■ Task item
For the material below, output exactly the span from the line with "[47,309,195,331] PDF (Russian): 1112" to the line with "[23,648,327,1038] [image] |", including both, and nothing besides.
__________
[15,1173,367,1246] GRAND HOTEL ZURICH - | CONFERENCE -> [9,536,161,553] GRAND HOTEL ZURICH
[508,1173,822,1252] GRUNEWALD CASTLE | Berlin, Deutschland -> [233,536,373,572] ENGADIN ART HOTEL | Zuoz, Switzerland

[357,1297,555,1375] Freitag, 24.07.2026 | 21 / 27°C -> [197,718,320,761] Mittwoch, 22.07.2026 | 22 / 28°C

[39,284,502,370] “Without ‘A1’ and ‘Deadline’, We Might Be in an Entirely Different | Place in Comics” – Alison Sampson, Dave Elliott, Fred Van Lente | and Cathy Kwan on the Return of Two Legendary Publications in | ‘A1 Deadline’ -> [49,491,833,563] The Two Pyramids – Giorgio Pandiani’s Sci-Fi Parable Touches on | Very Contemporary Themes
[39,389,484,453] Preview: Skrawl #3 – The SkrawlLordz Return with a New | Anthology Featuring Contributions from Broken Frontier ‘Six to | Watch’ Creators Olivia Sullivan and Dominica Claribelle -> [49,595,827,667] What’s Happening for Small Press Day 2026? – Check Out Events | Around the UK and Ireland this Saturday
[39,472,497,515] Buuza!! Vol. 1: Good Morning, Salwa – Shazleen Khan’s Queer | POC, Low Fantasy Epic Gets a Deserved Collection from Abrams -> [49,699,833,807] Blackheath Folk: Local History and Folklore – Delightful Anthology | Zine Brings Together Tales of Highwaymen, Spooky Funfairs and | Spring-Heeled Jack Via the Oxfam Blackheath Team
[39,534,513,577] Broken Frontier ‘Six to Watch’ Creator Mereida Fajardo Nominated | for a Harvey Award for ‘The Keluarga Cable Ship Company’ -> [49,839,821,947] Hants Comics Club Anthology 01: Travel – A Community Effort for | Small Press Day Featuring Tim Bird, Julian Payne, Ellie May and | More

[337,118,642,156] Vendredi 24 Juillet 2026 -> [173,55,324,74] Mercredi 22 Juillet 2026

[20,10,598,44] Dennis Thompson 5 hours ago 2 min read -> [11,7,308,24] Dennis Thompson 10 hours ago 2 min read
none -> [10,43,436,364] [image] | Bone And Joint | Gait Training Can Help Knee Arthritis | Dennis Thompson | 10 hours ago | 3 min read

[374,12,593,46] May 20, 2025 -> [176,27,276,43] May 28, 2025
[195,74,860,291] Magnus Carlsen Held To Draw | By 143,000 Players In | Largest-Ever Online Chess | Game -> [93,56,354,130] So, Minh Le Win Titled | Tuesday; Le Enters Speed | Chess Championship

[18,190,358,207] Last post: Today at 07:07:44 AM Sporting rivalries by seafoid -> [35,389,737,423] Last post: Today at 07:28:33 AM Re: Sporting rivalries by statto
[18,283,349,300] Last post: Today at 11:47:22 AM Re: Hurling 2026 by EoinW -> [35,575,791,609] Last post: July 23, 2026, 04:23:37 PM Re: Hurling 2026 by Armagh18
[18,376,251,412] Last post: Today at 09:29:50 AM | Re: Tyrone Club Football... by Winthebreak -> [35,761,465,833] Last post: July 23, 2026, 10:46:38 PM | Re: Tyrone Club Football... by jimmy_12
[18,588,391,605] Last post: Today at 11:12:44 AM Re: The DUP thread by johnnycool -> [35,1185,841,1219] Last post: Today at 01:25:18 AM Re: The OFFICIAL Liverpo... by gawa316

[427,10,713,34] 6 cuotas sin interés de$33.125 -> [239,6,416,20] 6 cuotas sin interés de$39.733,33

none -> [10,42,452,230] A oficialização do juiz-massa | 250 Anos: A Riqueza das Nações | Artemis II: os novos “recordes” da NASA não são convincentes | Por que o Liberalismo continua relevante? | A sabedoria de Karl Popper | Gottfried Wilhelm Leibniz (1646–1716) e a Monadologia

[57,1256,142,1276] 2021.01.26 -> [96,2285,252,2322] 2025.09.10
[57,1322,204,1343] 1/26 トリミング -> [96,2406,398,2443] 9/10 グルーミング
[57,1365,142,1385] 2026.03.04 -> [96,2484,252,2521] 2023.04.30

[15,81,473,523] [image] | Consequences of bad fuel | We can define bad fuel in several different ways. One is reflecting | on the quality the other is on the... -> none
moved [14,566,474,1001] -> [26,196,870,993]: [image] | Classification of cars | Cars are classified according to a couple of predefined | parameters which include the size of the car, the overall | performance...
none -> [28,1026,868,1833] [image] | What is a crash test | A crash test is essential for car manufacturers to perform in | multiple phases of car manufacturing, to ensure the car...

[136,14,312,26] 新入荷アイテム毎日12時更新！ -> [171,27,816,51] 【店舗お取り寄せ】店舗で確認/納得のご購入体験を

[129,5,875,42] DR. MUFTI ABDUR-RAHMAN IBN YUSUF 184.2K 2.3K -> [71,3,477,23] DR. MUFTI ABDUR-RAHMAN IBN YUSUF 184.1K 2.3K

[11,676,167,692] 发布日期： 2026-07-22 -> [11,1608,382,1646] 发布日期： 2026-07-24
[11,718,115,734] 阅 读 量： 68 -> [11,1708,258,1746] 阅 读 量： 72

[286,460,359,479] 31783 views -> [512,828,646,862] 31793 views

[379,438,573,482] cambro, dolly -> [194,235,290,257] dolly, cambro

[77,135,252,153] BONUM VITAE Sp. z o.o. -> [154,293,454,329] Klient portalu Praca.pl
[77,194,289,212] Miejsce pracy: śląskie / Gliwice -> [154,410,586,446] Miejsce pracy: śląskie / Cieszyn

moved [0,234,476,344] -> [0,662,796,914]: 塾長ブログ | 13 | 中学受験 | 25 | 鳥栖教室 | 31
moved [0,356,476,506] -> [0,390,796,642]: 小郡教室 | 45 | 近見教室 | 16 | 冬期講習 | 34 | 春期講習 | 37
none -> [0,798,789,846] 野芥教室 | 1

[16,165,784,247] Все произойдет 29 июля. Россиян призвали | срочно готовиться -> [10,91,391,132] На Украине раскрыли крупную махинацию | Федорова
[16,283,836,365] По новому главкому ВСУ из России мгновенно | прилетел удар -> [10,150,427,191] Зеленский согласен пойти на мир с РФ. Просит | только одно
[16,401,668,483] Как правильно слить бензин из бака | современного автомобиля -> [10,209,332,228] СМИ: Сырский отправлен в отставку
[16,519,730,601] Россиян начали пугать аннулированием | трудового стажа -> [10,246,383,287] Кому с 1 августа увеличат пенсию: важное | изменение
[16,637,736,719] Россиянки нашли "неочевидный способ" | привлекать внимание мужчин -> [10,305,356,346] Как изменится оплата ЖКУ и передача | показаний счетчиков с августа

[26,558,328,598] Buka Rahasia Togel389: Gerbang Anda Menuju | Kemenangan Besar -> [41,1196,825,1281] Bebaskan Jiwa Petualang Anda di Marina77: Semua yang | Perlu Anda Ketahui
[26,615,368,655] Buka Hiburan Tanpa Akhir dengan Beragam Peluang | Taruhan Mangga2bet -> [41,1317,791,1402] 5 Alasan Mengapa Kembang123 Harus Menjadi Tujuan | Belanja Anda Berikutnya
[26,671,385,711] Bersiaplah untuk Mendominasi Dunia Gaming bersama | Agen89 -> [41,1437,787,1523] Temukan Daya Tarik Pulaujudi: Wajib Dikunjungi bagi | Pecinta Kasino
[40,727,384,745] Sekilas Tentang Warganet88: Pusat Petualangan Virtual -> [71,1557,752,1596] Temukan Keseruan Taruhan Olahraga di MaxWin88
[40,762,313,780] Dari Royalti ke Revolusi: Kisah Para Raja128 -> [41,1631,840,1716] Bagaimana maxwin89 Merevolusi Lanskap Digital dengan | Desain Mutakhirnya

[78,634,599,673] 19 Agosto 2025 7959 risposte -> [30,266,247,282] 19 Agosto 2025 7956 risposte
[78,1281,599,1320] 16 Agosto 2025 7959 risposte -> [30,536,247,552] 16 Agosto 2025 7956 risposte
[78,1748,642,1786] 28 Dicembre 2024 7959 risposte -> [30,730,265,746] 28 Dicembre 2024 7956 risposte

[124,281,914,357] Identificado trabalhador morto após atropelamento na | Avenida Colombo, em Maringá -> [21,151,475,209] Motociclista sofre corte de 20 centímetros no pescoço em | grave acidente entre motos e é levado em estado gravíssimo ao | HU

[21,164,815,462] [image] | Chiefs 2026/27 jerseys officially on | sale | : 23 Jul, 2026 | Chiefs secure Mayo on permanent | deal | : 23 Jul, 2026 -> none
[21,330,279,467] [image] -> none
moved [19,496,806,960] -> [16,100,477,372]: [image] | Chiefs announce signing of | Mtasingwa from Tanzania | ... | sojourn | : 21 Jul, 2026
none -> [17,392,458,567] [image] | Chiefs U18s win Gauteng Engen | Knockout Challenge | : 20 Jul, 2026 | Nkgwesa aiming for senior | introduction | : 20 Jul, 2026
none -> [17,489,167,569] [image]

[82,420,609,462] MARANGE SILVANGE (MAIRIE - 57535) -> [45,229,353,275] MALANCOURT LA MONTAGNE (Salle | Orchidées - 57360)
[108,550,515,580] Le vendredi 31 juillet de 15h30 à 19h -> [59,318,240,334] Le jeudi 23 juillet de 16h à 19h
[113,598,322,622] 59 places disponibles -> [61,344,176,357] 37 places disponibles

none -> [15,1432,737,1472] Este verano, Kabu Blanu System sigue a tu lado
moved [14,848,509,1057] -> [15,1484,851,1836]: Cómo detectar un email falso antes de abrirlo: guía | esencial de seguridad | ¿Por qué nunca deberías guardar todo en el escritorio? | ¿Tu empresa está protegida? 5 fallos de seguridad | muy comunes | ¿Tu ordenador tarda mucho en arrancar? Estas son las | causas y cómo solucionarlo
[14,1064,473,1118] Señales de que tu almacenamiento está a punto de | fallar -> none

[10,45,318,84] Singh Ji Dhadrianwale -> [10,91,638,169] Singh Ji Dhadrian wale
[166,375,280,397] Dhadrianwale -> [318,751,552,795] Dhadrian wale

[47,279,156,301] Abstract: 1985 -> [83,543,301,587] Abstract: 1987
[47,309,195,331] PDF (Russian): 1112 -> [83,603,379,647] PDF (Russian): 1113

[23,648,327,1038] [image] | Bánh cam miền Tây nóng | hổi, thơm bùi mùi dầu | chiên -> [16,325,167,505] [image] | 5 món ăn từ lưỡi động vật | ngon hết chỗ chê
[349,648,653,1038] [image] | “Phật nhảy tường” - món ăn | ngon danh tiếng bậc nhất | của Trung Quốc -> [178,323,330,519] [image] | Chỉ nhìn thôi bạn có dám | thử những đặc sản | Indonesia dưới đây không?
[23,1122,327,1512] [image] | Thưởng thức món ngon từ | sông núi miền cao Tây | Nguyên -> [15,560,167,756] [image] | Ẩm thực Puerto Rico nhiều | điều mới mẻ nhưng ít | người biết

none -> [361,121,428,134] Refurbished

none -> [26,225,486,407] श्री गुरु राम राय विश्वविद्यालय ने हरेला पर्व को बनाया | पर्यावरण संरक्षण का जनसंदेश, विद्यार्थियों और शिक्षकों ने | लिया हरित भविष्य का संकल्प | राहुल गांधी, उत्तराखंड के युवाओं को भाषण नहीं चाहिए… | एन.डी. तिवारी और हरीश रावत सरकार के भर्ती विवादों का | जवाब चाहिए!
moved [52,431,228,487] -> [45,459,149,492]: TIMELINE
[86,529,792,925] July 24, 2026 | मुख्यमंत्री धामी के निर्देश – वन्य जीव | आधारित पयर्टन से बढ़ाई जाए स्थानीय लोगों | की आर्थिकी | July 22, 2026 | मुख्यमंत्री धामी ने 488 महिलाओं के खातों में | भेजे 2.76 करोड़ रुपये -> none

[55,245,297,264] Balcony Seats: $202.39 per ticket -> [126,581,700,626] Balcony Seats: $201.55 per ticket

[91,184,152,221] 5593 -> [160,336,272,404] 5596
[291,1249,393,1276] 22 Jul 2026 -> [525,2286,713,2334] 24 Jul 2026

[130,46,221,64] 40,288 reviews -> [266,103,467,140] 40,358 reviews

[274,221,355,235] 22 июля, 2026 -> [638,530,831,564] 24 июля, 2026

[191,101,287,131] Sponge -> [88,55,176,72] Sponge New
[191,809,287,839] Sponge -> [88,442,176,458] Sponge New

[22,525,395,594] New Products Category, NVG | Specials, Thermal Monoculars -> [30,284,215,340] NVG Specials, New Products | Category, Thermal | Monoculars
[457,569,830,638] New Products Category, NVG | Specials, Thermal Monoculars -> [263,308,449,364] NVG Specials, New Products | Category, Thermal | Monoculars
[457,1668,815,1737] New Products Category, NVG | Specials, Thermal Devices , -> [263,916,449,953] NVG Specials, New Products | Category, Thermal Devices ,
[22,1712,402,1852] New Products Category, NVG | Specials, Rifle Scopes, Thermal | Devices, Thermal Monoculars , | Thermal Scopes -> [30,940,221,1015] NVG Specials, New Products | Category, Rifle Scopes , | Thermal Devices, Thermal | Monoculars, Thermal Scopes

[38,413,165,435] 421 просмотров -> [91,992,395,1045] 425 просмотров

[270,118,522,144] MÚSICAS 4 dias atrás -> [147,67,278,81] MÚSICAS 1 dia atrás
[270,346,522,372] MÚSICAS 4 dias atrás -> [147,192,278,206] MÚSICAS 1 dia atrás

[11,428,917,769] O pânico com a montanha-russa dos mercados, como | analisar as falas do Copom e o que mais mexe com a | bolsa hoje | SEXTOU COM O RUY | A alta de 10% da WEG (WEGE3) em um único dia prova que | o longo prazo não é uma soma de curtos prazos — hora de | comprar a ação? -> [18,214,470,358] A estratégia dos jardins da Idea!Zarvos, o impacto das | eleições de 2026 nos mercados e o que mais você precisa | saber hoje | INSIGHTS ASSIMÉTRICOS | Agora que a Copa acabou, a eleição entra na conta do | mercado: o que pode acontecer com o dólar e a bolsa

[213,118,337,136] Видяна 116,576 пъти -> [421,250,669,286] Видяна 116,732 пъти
__________
■ Your response
[47,309,195,331] PDF (Russian): 1112 -> [83,603,379,647] PDF (Russian): 1113

[23,648,327,1038] [image] | Bánh cam miền Tây nóng | hổi, thơm bùi mùi dầu | chiên -> [16,325,167,505] [image] | 5 món ăn từ lưỡi động vật | ngon hết chỗ chê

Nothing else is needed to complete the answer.